In this trying time, would you take 50% more pay to work from home? That is essentially the question handed over to city workers by Mayor Jim Kenney, whose administration late last week announced a deal with the municipal unions to keep at least 15,000 city employees — a majority of our city’s workforce — employed as “essential” workers making time and a half as our nation’s economy collapses around us.
Many of these people are indeed essential and performing critical jobs in the field — trash collection, police work — risking their health to do so. But not over half of our city’s workforce. Some, in fact, are working from home, according to The Inquirer’s reporting: “Not all essential employees are being required to report to their workplaces,” with the city “encouraging departmental managers to let employees work from home.”
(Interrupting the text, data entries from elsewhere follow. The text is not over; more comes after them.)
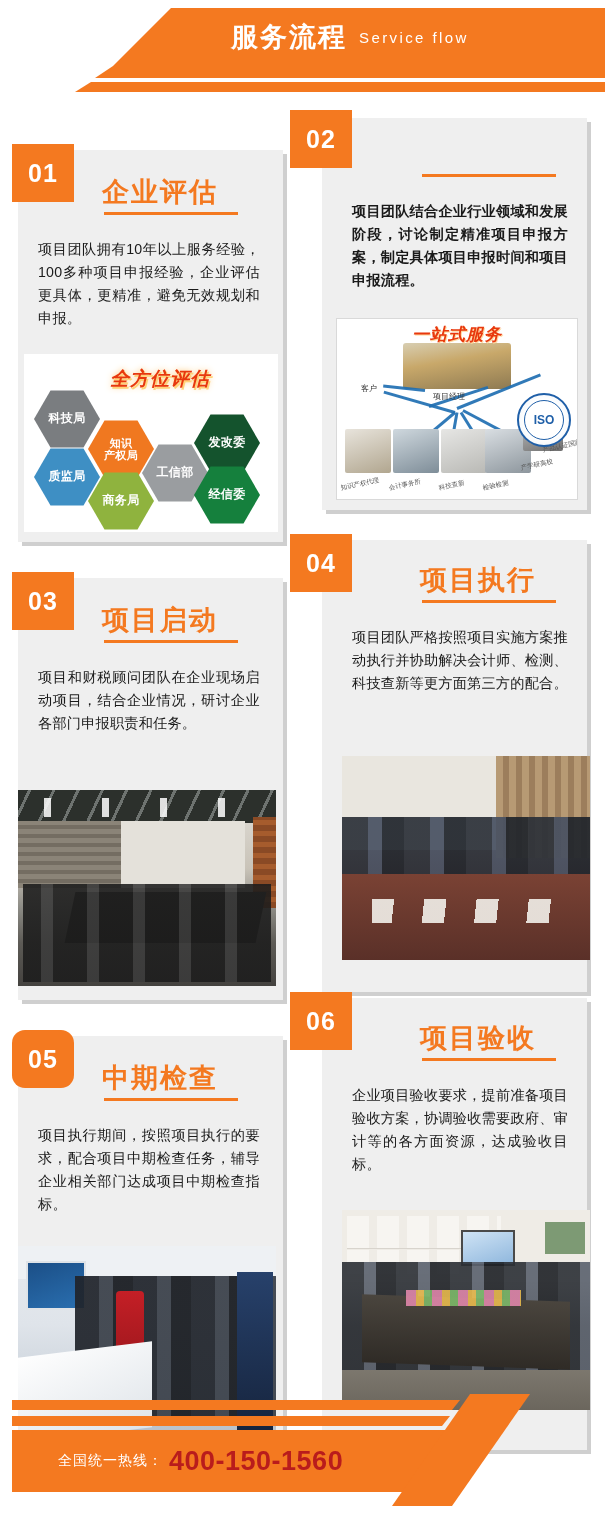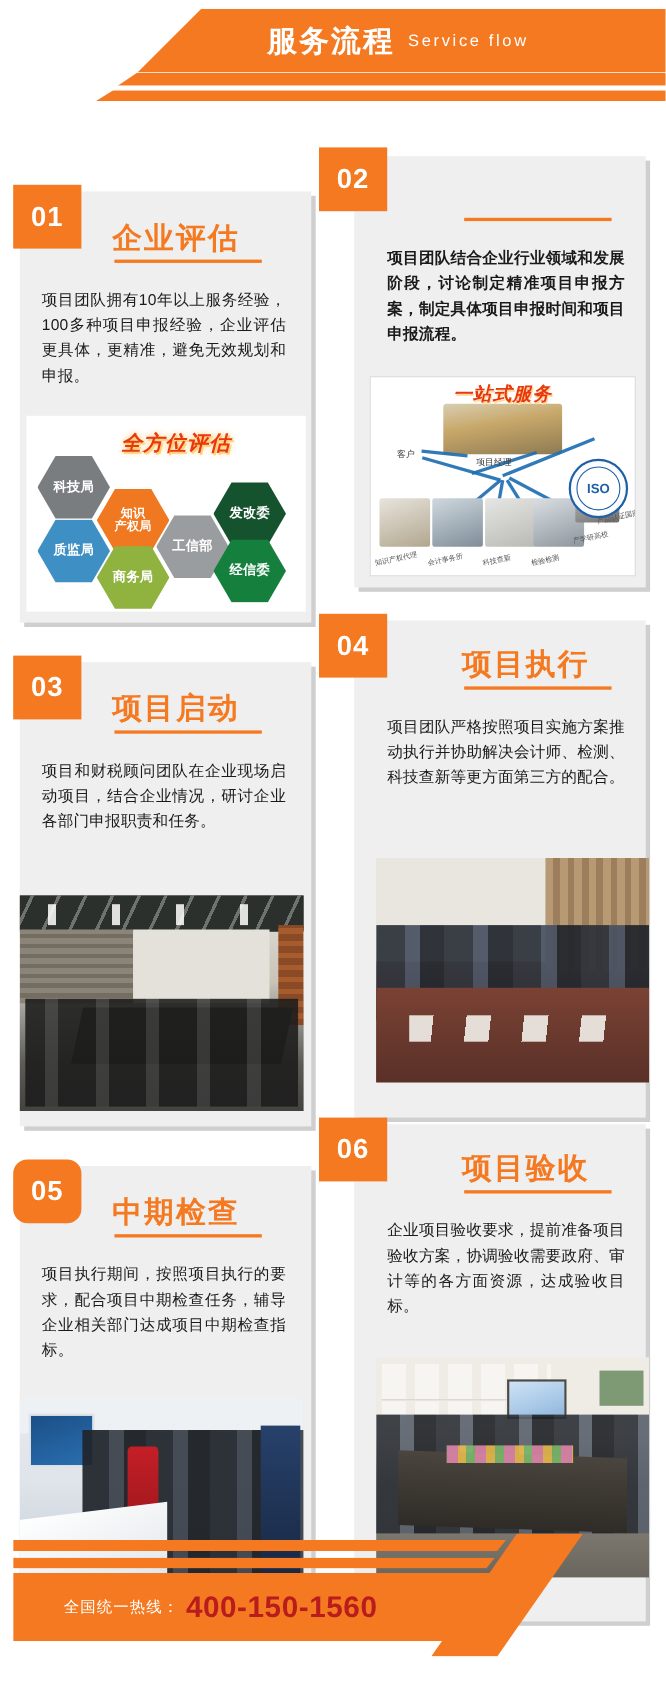--- a/index.html
+++ b/index.html
@@ -5,21 +5,21 @@
 <style>
   html,body{margin:0;padding:0;background:#ffffff;}
   body{
     width:605px;height:1538px;position:relative;overflow:hidden;
     font-family:"Liberation Sans","DejaVu Sans",sans-serif;
     -webkit-font-smoothing:antialiased;
   }
   .page{position:absolute;inset:0;background:#fff;}
 
   
-  .header{position:absolute;left:15px;top:8px;width:526px;height:92px;}
+  .header{position:absolute;left:3px;top:8px;width:526px;height:92px;}
   .hdr-bar{
     position:absolute;left:0;top:0;width:605px;height:58px;
     background:#F47920;
     clip-path:polygon(168px 0, 605px 0, 605px 58px, 110px 58px);
   }
   .hdr-bar2{
     position:absolute;left:0;top:58px;width:605px;height:12px;
     background:#F47920;
     clip-path:polygon(110px 0, 605px 0, 605px 12px, 92px 12px);
   }
@@ -37,21 +37,21 @@
     color:#ffffff;font-size:27px;font-weight:bold;letter-spacing:2px;
     line-height:1;white-space:nowrap;
   }
   .hdr-sub{
     color:#ffffff;font-size:15px;letter-spacing:2.4px;margin-left:12px;
     line-height:1;white-space:nowrap;font-weight:normal;
   }
 
   
   .grid{position:absolute;left:0;top:100px;width:605px;height:1300px;}
-  .card{position:absolute;margin-top:24px;}
+  .card{position:absolute;}
   .card-box{
     position:absolute;left:0;top:0;right:0;bottom:0;
     background:#EFEFEF;
     box-shadow:4px 4px 0 0 #CFCFCF;
   }
   .badge{
     position:absolute;width:62px;height:58px;background:#F47920;
     display:flex;align-items:center;justify-content:center;
     color:#ffffff;font-size:25px;font-weight:bold;letter-spacing:1px;
     z-index:6;

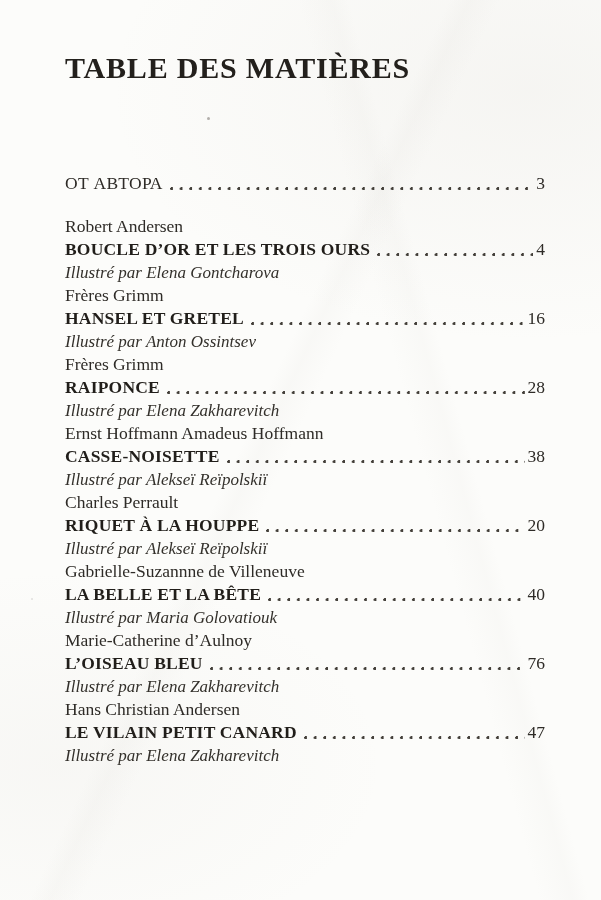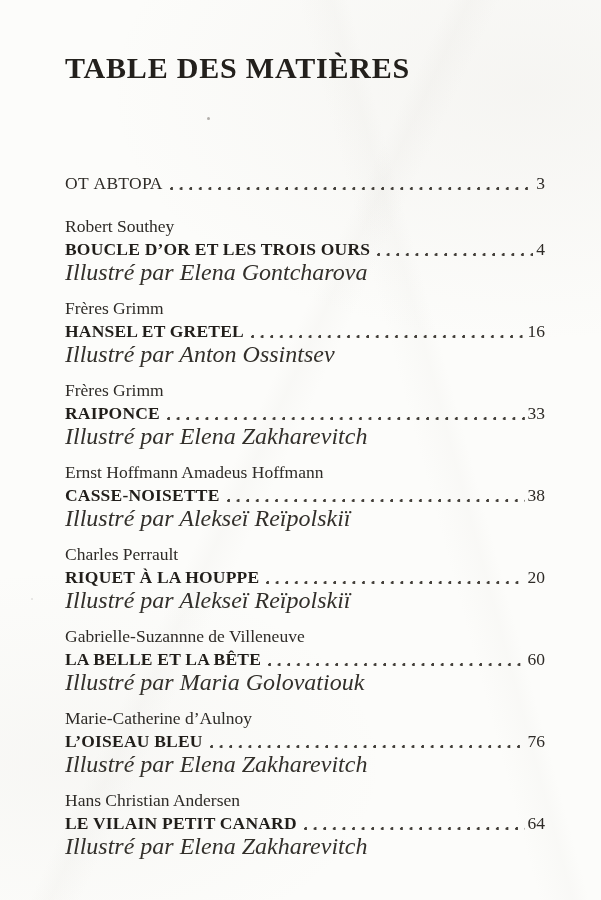--- a/index.html
+++ b/index.html
@@ -69,29 +69,29 @@
     background-image: radial-gradient(circle at 1.6px 1.6px, #433f39 1.35px, rgba(0,0,0,0) 1.6px);
     background-size: 9.6px 4px;
     background-repeat: repeat-x;
   }
   .pagenum {
     white-space: nowrap;
     color: #2e2b27;
     font-size: 17.5px;
   }
 
-  .entry { margin-top: 13px; }
+  .entry { }
   .entry.first { margin-top: 20px; }
   .author {
     font-size: 17.5px;
     line-height: 23px;
     color: #2e2b27;
   }
   .illustrator {
-    font-size: 24px;
+    font-size: 17px;
     line-height: 23px;
     font-style: italic;
     color: #33302b;
   }
 </style>
 </head>
 <body>
 
 <div class="page">
   <div class="speck s1"></div>
@@ -103,21 +103,21 @@
 
     <div class="entry-block front">
       <div class="title-row">
         <span class="entry-title">ОТ АВТОРА</span>
         <span class="leader"></span>
         <span class="pagenum">3</span>
       </div>
     </div>
 
     <div class="entry first">
-      <div class="author">Robert Southey</div>
+      <div class="author">Robert Andersen</div>
       <div class="title-row">
         <span class="entry-title">BOUCLE D’OR ET LES TROIS OURS</span>
         <span class="leader"></span>
         <span class="pagenum">4</span>
       </div>
       <div class="illustrator">Illustré par Elena Gontcharova</div>
     </div>
 
     <div class="entry">
       <div class="author">Frères Grimm</div>
@@ -127,21 +127,21 @@
         <span class="pagenum">16</span>
       </div>
       <div class="illustrator">Illustré par Anton Ossintsev</div>
     </div>
 
     <div class="entry">
       <div class="author">Frères Grimm</div>
       <div class="title-row">
         <span class="entry-title">RAIPONCE</span>
         <span class="leader"></span>
-        <span class="pagenum">33</span>
+        <span class="pagenum">28</span>
       </div>
       <div class="illustrator">Illustré par Elena Zakharevitch</div>
     </div>
 
     <div class="entry">
       <div class="author">Ernst Hoffmann Amadeus Hoffmann</div>
       <div class="title-row">
         <span class="entry-title">CASSE-NOISETTE</span>
         <span class="leader"></span>
         <span class="pagenum">38</span>
@@ -157,39 +157,39 @@
         <span class="pagenum">20</span>
       </div>
       <div class="illustrator">Illustré par Alekseï Reïpolskiï</div>
     </div>
 
     <div class="entry">
       <div class="author">Gabrielle-Suzannne de Villeneuve</div>
       <div class="title-row">
         <span class="entry-title">LA BELLE ET LA BÊTE</span>
         <span class="leader"></span>
-        <span class="pagenum">60</span>
+        <span class="pagenum">40</span>
       </div>
       <div class="illustrator">Illustré par Maria Golovatiouk</div>
     </div>
 
     <div class="entry">
       <div class="author">Marie-Catherine d’Aulnoy</div>
       <div class="title-row">
         <span class="entry-title">L’OISEAU BLEU</span>
         <span class="leader"></span>
         <span class="pagenum">76</span>
       </div>
       <div class="illustrator">Illustré par Elena Zakharevitch</div>
     </div>
 
     <div class="entry">
       <div class="author">Hans Christian Andersen</div>
       <div class="title-row">
         <span class="entry-title">LE VILAIN PETIT CANARD</span>
         <span class="leader"></span>
-        <span class="pagenum">64</span>
+        <span class="pagenum">47</span>
       </div>
       <div class="illustrator">Illustré par Elena Zakharevitch</div>
     </div>
 
   </div>
 </div>
 
 </body></html>

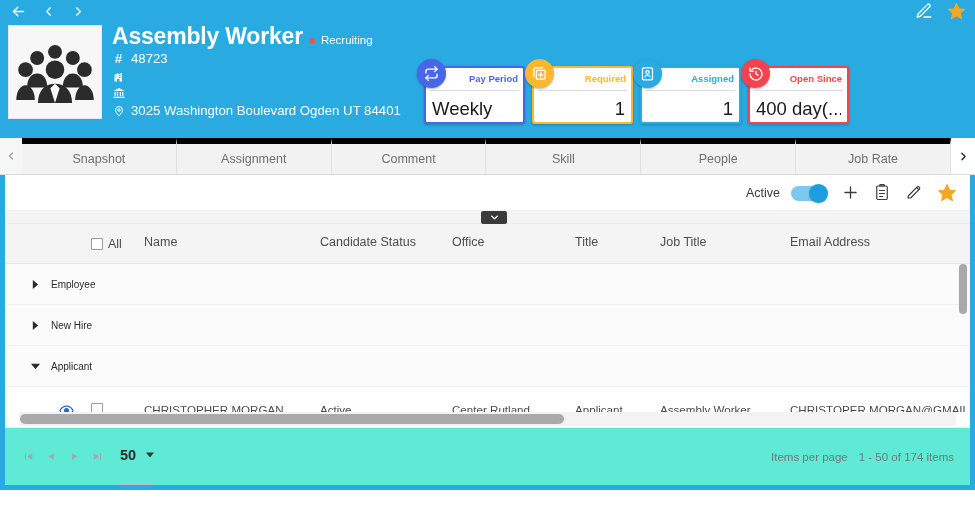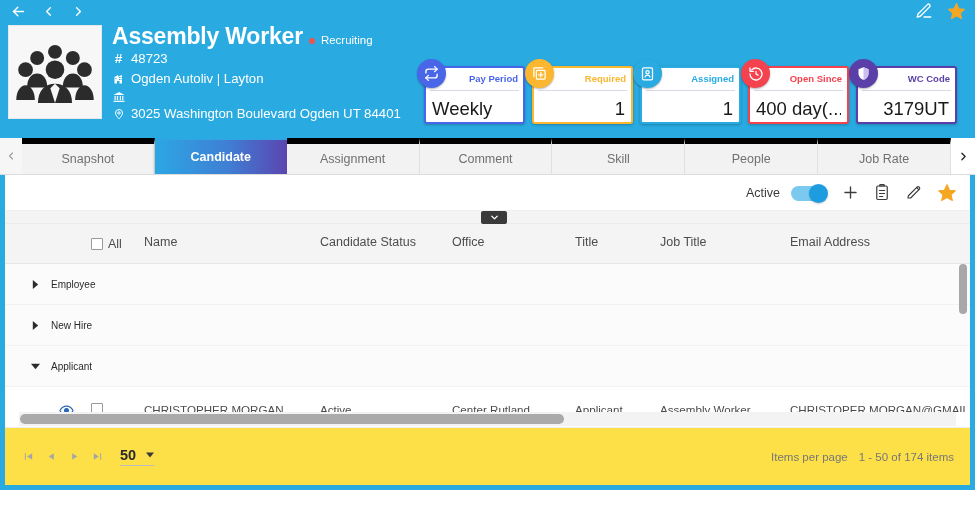--- a/index.html
+++ b/index.html
@@ -280,23 +280,23 @@
   .vscroll .thumbv {
     position: absolute; left: 1px; top: 0px;
     width: 8px; height: 50px;
     background: #a8a8a8; border-radius: 4px; cursor: pointer;
   }
 
   
   .pager {
     position: absolute; left: 0; bottom: 0;
     width: 965px; height: 58px;
-    background: #fde047;
+    background: #5eead4;
     border-top: 1px solid #ececec;
-    display: flex; align-items: center;
+    display: flex; 
   }
   .pg-btns { display: flex; align-items: center; gap: 3px; margin-left: 13px; }
   .pg-btn {
     width: 20px; height: 20px;
     display: flex; align-items: center; justify-content: center;
     color: #a6a6a6; cursor: pointer;
   }
   .pg-btn svg { display:block; }
   .pg-size {
     margin-left: 13px; position: relative;
@@ -402,21 +402,20 @@
         <span class="mi">
           <svg width="12" height="12" viewBox="0 0 24 24" fill="#ffffff">
               <path d="M3 21V8l7-4v3l8-3v17h-5v-5h-5v5Z"></path>
               <rect x="5" y="10" width="2" height="2" fill="#29abe2"></rect>
               <rect x="12" y="8" width="2" height="2" fill="#29abe2"></rect>
               <rect x="15" y="8" width="2" height="2" fill="#29abe2"></rect>
               <rect x="12" y="12" width="2" height="2" fill="#29abe2"></rect>
               <rect x="15" y="12" width="2" height="2" fill="#29abe2"></rect>
             </svg>
         </span>
-        <span>Ogden Autoliv | Layton</span>
       </div>
 
       <div class="meta-line">
         <span class="mi">
           <svg width="12" height="12" viewBox="0 0 24 24" fill="#ffffff">
               <path d="M12 2 1 8h22Z"></path>
               <rect x="3" y="10" width="2.4" height="8"></rect>
               <rect x="7.8" y="10" width="2.4" height="8"></rect>
               <rect x="13.6" y="10" width="2.4" height="8"></rect>
               <rect x="18.4" y="10" width="2.4" height="8"></rect>
@@ -485,47 +484,33 @@
               <path d="M3 12a9 9 0 1 0 2.7-6.4"></path>
               <polyline points="3 3 3 8 8 8"></polyline>
               <polyline points="12 8 12 12 15 13.6"></polyline>
             </svg>
         </span>
         <span class="c-label">Open Since</span>
         <span class="c-sep"></span>
         <span class="c-value">400 day(...</span>
       </div>
 
-      <div class="stat-card sc-purple">
-        <span class="badge">
-          <svg width="15" height="15" viewBox="0 0 24 24" fill="#ffffff">
-              <path d="M12 2 4 5.3v6.1c0 5 3.4 9.6 8 10.6 4.6-1 8-5.6 8-10.6V5.3Z"></path>
-              <path d="M12 2v20c4.6-1 8-5.6 8-10.6V5.3Z" fill="#cdbff0"></path>
-            </svg>
-        </span>
-        <span class="c-label">WC Code</span>
-        <span class="c-sep"></span>
-        <span class="c-value">3179UT</span>
-      </div>
 
     </div>
   </div>
 
   <div class="tabs-wrap">
     <div class="tab-scroll left">
       <svg width="12" height="12" viewBox="0 0 24 24" fill="none" stroke="#9a9a9a" stroke-width="2.2" stroke-linecap="round" stroke-linejoin="round">
           <polyline points="15 18 9 12 15 6"></polyline>
         </svg>
     </div>
     <div class="tab-strip">
       <div class="tab">
           <span>Snapshot</span>
-        </div>
-      <div class="tab active">
-          <span>Candidate</span>
         </div>
       <div class="tab">
           <span>Assignment</span>
         </div>
       <div class="tab">
           <span>Comment</span>
         </div>
       <div class="tab">
           <span>Skill</span>
         </div>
Just how many city employees are now receiving time and a half to work from home? The Mayor’s Office told me in a written statement that they “don’t have a precise count on ‘essential’ employees at this point” and that “some essential employees are continuing to work remotely” — they just don’t know how many and say that the (unknown) number is subject to change.
As regular Philadelphians face down the impossible decisions that come with a societal freefall, Mayor Kenney’s administration has unleashed a free-for-all where city department heads can designate, with unclear guardrails, whoever they want as “essential.”
Whole departments have been designated as such — no surprise, considering that there is always more money to spend, and the public has diverted its attention. From The Inquirer’s reporting, an anonymous health department employee who was deemed “essential” questioned whether she needs to be at work at all, and Cathy Scott, the head of AFSCME District Council 47, noted other workers have raised the same concerns.
Some city workers are already making well into six figures. And this policy comes at a time when regular workers across the city, from line cooks to cashiers to small-business owners, are staring down the barrel at potentially months of financial loss and inactivity.
Scott explained that the city “wanted to incentivize people to come to work, given how dire the circumstances are.” How about a sense of duty or getting the job done? What do you think nurses and truck drivers and home care aides are doing right now? Many are unhappy and fearful to be braving the uncertainty outside of their doors. But these are unhappy, fearful times for our nation, and we must get on because we have no other choice.
I am not quibbling with the city paying trash collectors and firefighters more as they dutifully perform essential work to their best abilities outside of the safety of their homes. But what possible explanation for paying people time and a half to work, some from the couch, besides utter incompetence and disdain for taxpayers, I cannot fathom.
I am a marketing consultant by trade. I simply cannot imagine what the reaction would be if I told my clients that, due to the circumstances, I would be charging time and half going forward. Oh, wait, I can imagine: I would no longer be “essential” to them, and would end up out of luck and out of work. Public sector jobs are the only ones that can compel the rest of us to pay for them, and they operate based on rules that do not exist elsewhere.
The city told me that they will “continue to adjust” who is deemed essential. Here’s an adjustment to make when the agreement expires on March 29, or better yet, at this very moment: If you are working from home, you should not be taking time and a half while the rest of the city suffers and our economy collapses. Period.
The fact that this even needs to be stated — that this wasn’t included in the original deal, during an unprecedented national movement to get people working from home — is a total indictment of the mayor’s scorn for everyday governance and responsible stewardship of our tax dollars.
In my last column, I asked if our city, in light of an abject failure to control costs as both overtime and personnel expenditures explode, is ready for an economic downturn.
With the Kenney administration cashing out to union allies in the face of a public health crisis, paying some public sector workers time and a half to sit at home while many go jobless, I think the question has been put to bed. No, Philadelphia is not ready for this downturn. No, our leadership cannot be trusted to prepare for it.